Paris Fashion Week Men’s has just drawn to a close, and it was as full of drama and creativity as we’ve come to expect. Here’s what you missed…
The Big Productions…
Fashion weeks are always full of surprises, but one thing you can pretty much guarantee is models strutting down a runway.
Well, Kim Jones of Dior Homme showed us this isn’t always the case. Instead of models walking, at the Dior show they stood stock-still and were carried by a huge conveyor belt. This, along with the grey, black and silver colour scheme, gave everything a distinctly dystopian feel.
The collection has been well-received, but we’re pretty sure it was the models who enjoyed it most – there was no chance of them accidentally toppling over during this show.
Designer Michelle Elie took to Instagram to express her displeasure at the similarities between what Abloh produced for Off-White and the FW18 collection by her son for the label Colrs – particularly the yellow jacket scrawled with writing, and the fact they both put models in helmets.
This wasn’t the only accusation levelled at Abloh – some have also noticed similarities between the flag-inspired scarf in the Louis Vuitton show to work by Pyer Moss.

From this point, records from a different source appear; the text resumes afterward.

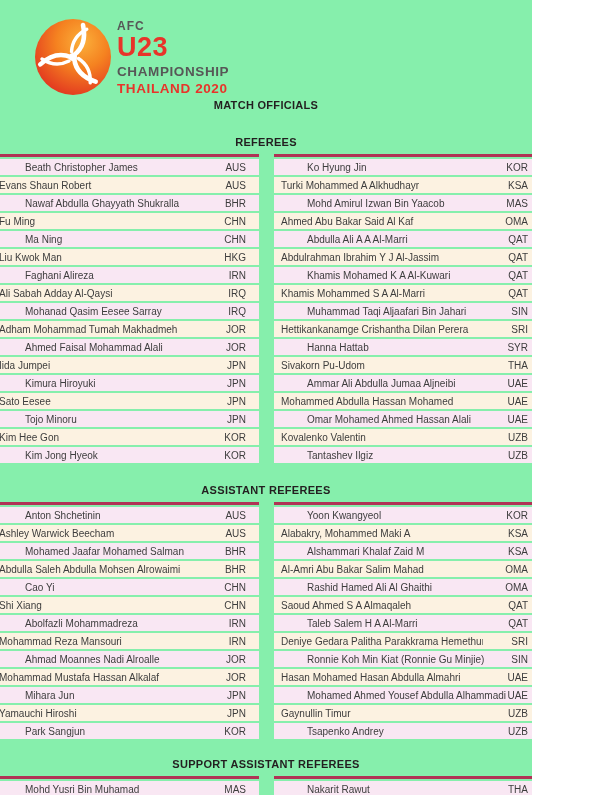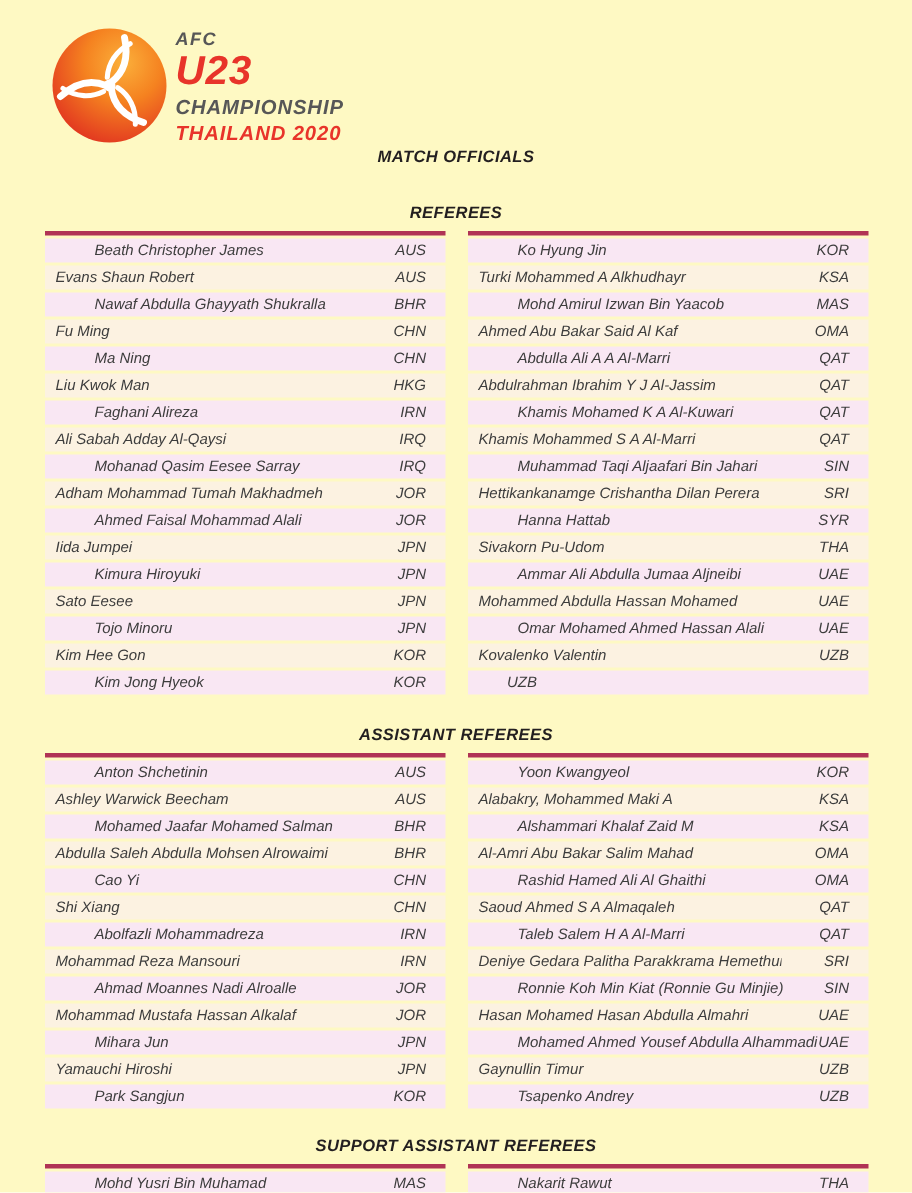--- a/index.html
+++ b/index.html
@@ -1,22 +1,21 @@
 <!DOCTYPE html>
 <html style="--accent: #b03355; --row-pink: #f9e7f3; --row-cream: #fcf2e1; --text: #3d3d3d; --logo-red: #e8342a; --logo-dark: #575757;"><head>
 <meta charset="utf-8">
 <style>
   html,body{margin:0;padding:0;background:#ffffff;}
   body{font-family:"Liberation Sans","DejaVu Sans",sans-serif;}
   .page{
     position:relative;
-    width:608px;height:795px;
-    background:#fef9c3;
+    width:532px;height:795px;
+    background:#86efac;
     overflow:hidden;
-    font-style:italic;
   }
   
   .logo-block{
     position:absolute;top:17px;left:33px;
     display:flex;align-items:flex-start;
   }
   .logo-ball{width:80px;height:80px;flex:0 0 auto;}
   .logo-text{margin-left:4px;padding-top:3px;line-height:1;}
   .logo-afc{font-weight:bold;font-size:12px;letter-spacing:1px;color:var(--logo-dark);}
   .logo-u23{font-weight:bold;font-size:27px;letter-spacing:0.5px;color:var(--logo-red);margin-top:2px;}
@@ -226,20 +225,21 @@
             </div>
             <div class="row pink">
               <div class="cell-name">Omar Mohamed Ahmed Hassan Alali</div>
               <div class="cell-code">UAE</div>
             </div>
             <div class="row cream">
               <div class="cell-name">Kovalenko Valentin</div>
               <div class="cell-code">UZB</div>
             </div>
             <div class="row pink">
+              <div class="cell-name">Tantashev Ilgiz</div>
               <div class="cell-code">UZB</div>
             </div>
           </div>
         </div>
       </div>
       <div class="section" id="section-1">
         <div class="section-title">ASSISTANT REFEREES</div>
         <div class="cols">
           <div class="officials-table">
             <div class="row pink">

Hedi Slimane only recently took over from Phoebe Philo as creative director of Celine, and his first womenswear collection wasn’t particularly well-received. Things have only mildly improved for Slimane after his menswear show.
Even though critics praised his evident skill at tailoring, many were left a little disappointed. Fashionista called it “exactly what you expected it to be”, and the Guardian describes the casting as “still relatively scant on diversity”.
The overwhelming vibe in Paris was monochrome – the catwalks were dominated by black and white. That’s what made Kenzo’s show such a delight, as it truly was a riot of colour. The collection was inspired by creative director Humberto Leon’s Chinese Peruvian roots, which explains the backdrop of murals by late artist and shaman Pablo Amaringo.
The clothes themselves were also a treat, with patterns and colours galore.
It wouldn’t be any kind of fashion week without some inexplicable oddities. Our favourite moment came from Thom Browne, who can be relied upon for strange happenings on the catwalk. The room itself was covered in bubble wrap, and models were given the same treatment, along with what looks like chef’s hats.
Are we moving away from streetwear? This was the question on the lips of every fashion editor. Indeed, it feels like the athleisure bubble is finally bursting, as instead we saw much more suiting on the catwalk.
Take the Dries Van Noten show, which featured classic shirt, tie and tailoring combinations.